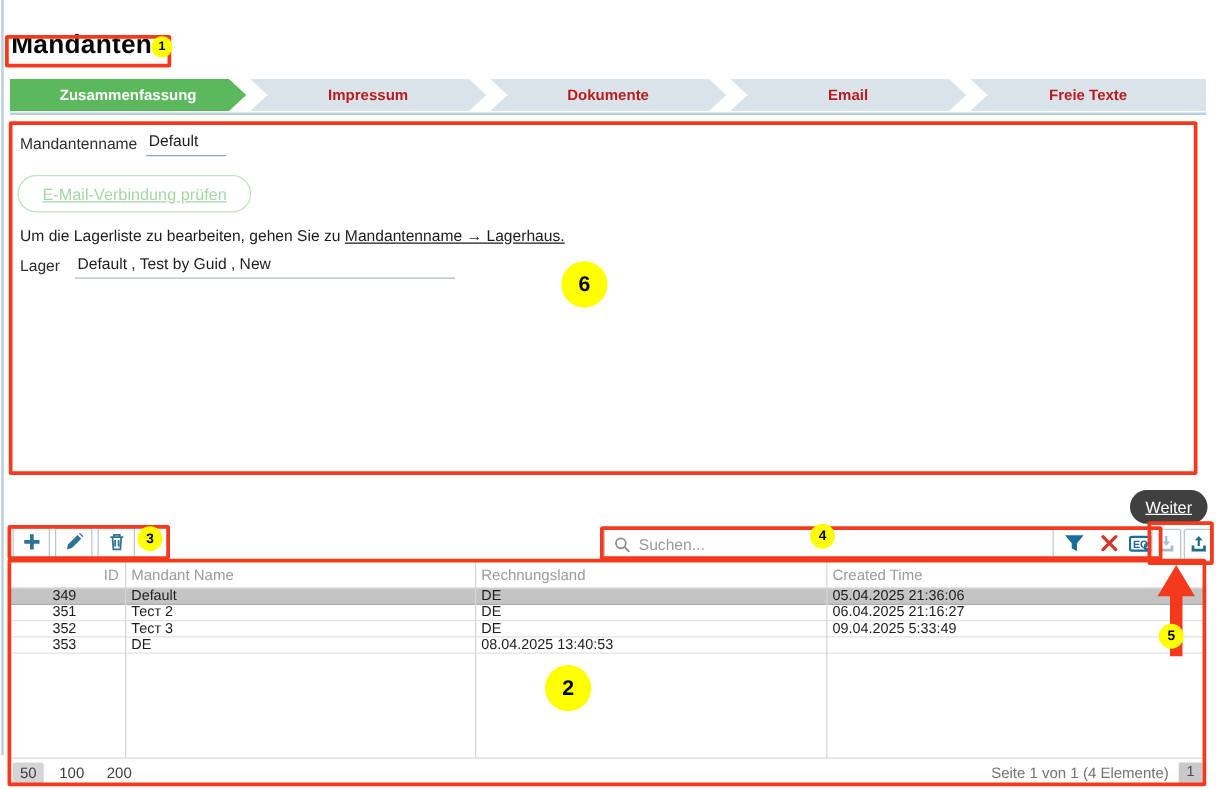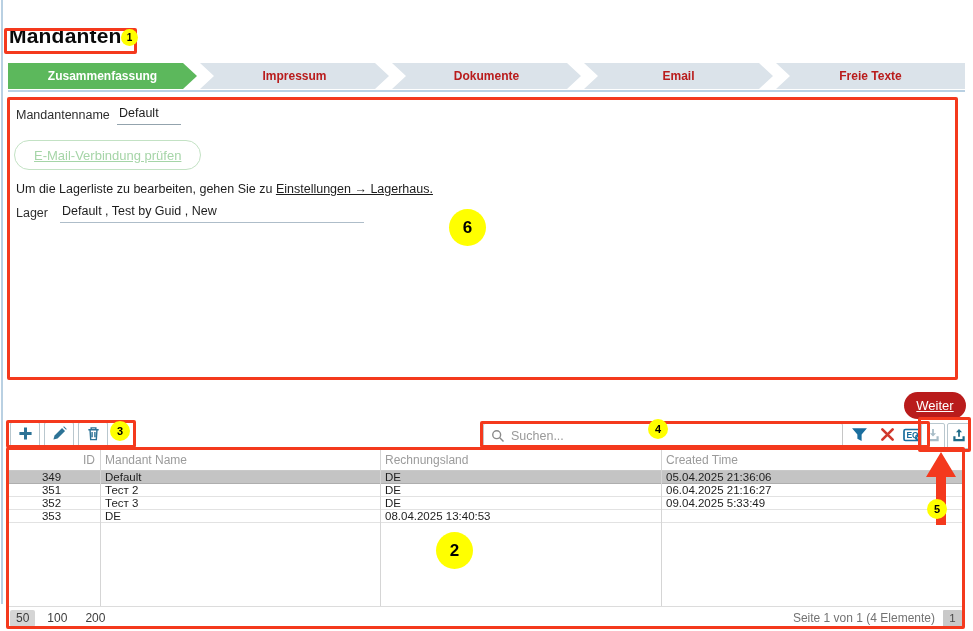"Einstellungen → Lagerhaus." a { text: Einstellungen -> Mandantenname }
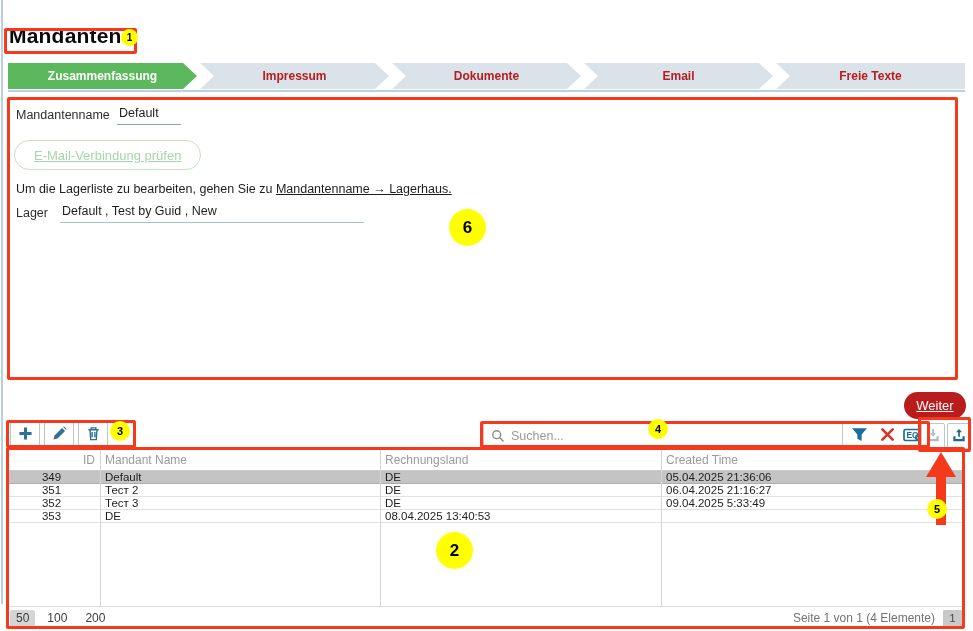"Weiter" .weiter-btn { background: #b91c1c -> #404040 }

==

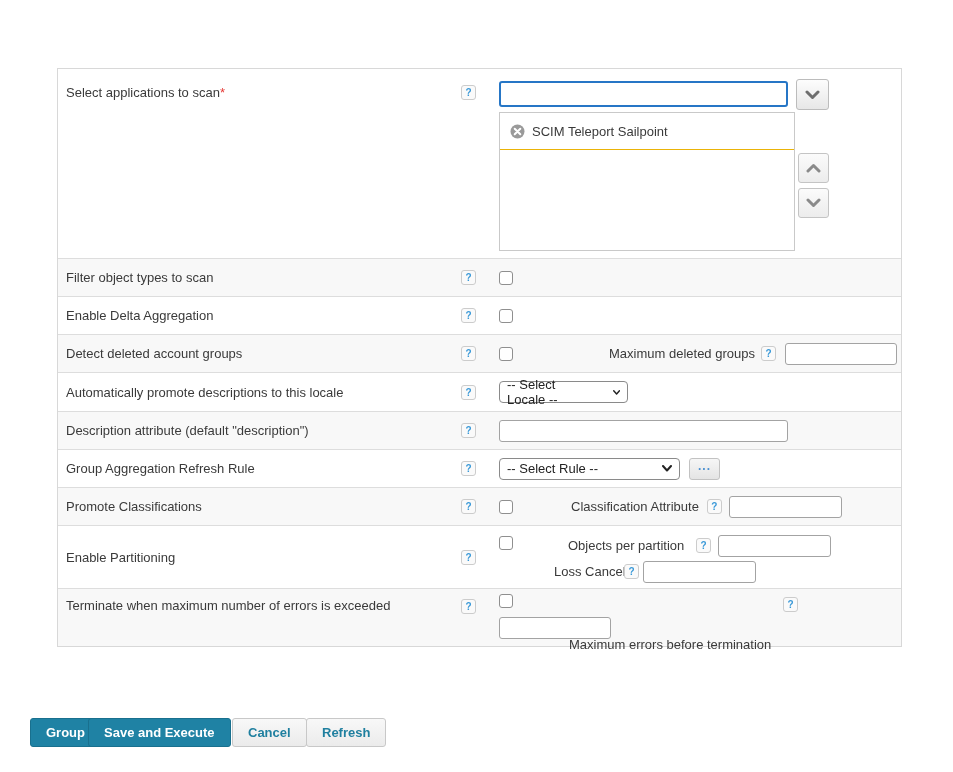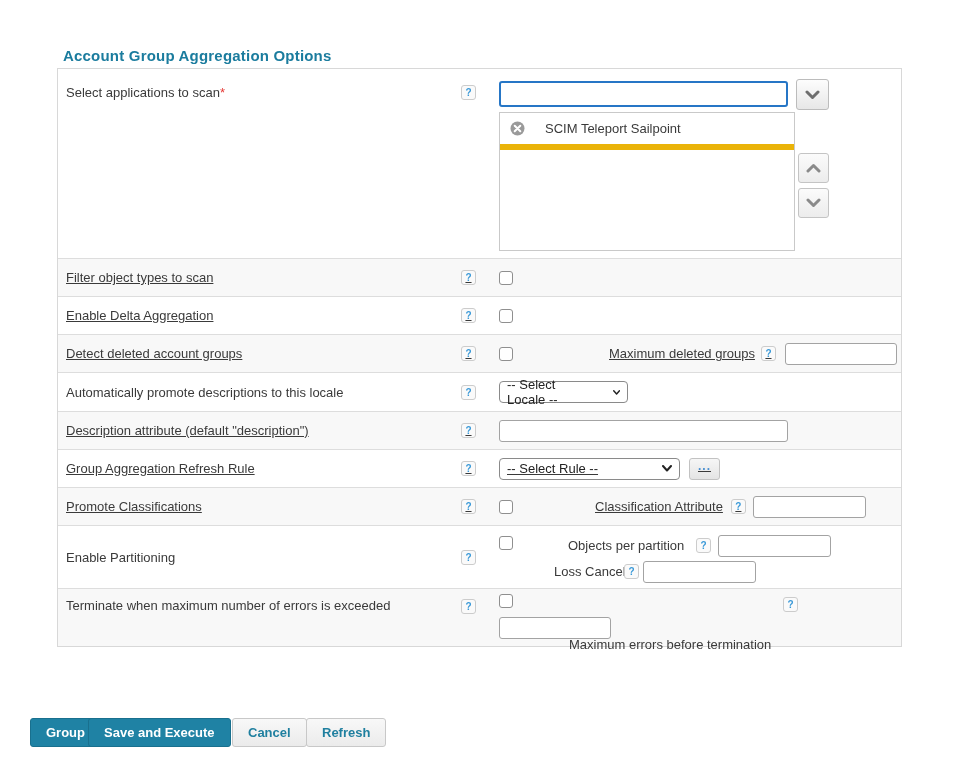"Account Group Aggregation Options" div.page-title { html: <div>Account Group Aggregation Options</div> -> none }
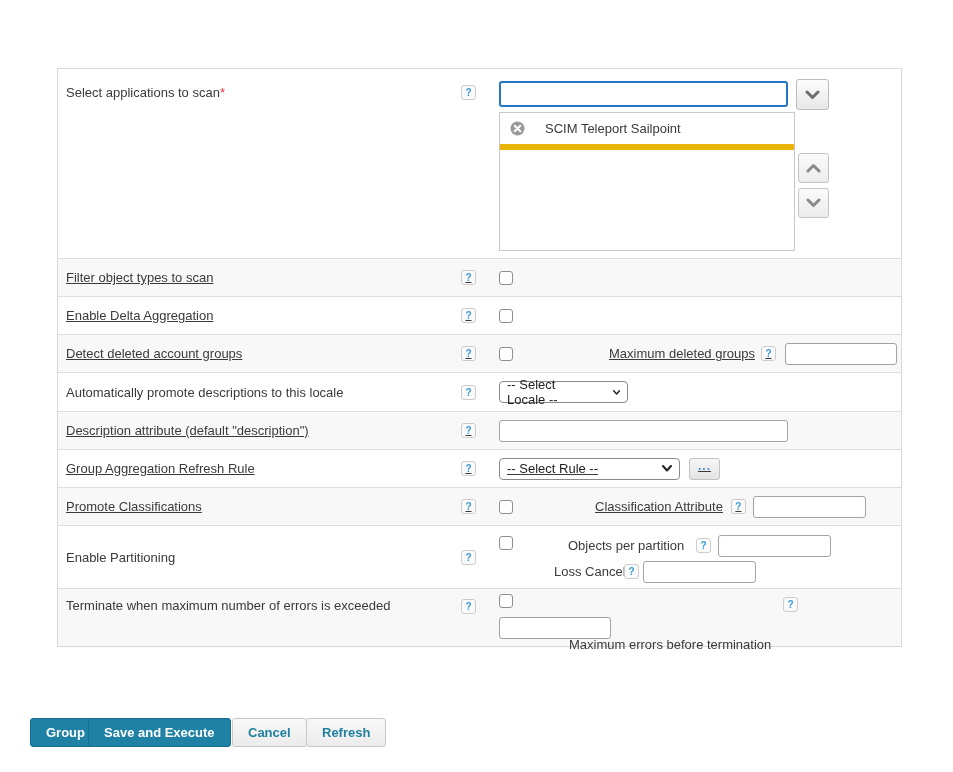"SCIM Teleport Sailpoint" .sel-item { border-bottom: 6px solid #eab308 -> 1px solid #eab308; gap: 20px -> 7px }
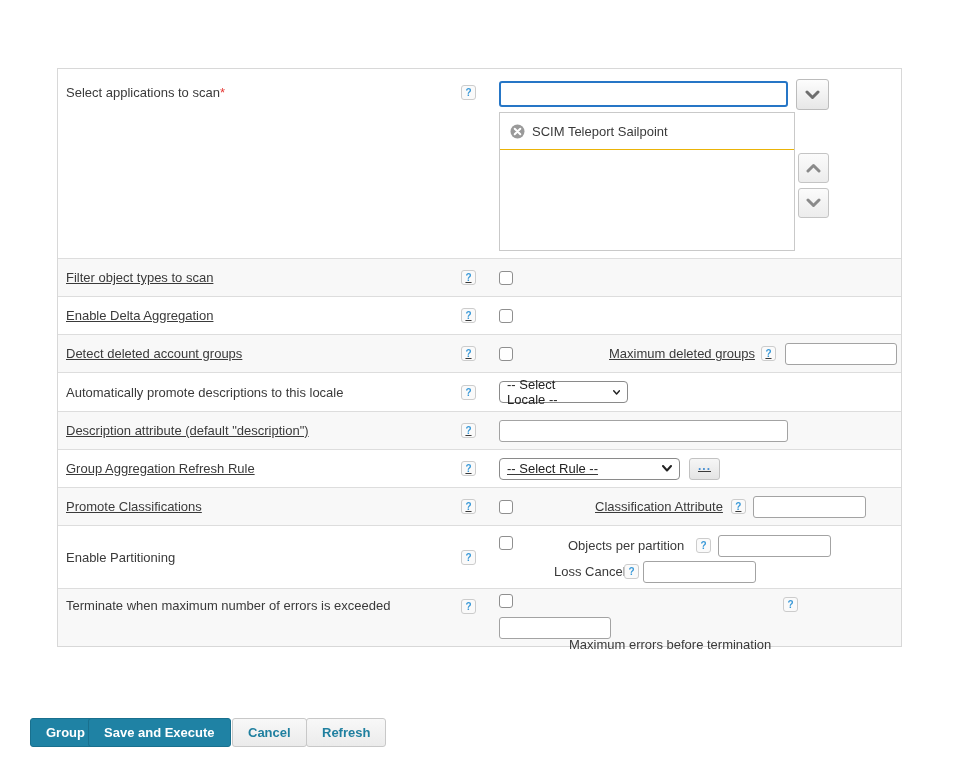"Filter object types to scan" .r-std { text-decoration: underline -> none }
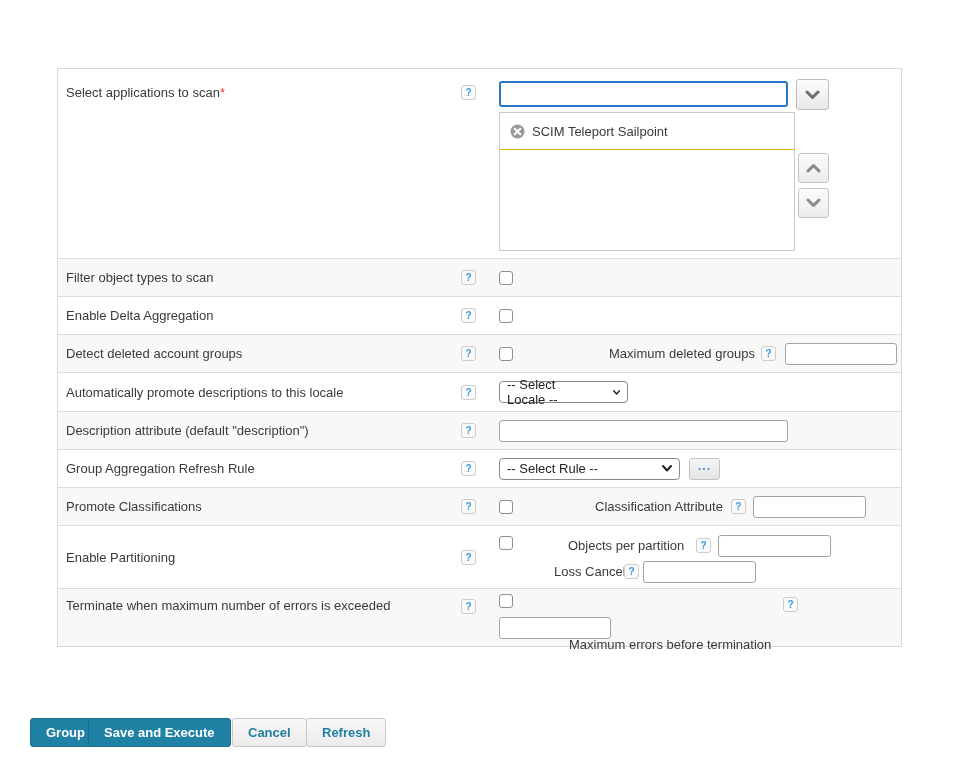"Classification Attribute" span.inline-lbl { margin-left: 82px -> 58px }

__Your task__. Please repeat, exactly as written, the lines in the records above, starting with the one that has "html: <div>Account Group" and going on through the one that has "object types to". Pictures are to be left out.

__Solution to this task__.
"Account Group Aggregation Options" div.page-title { html: <div>Account Group Aggregation Options</div> -> none }
"SCIM Teleport Sailpoint" .sel-item { border-bottom: 6px solid #eab308 -> 1px solid #eab308; gap: 20px -> 7px }
"Filter object types to scan" .r-std { text-decoration: underline -> none }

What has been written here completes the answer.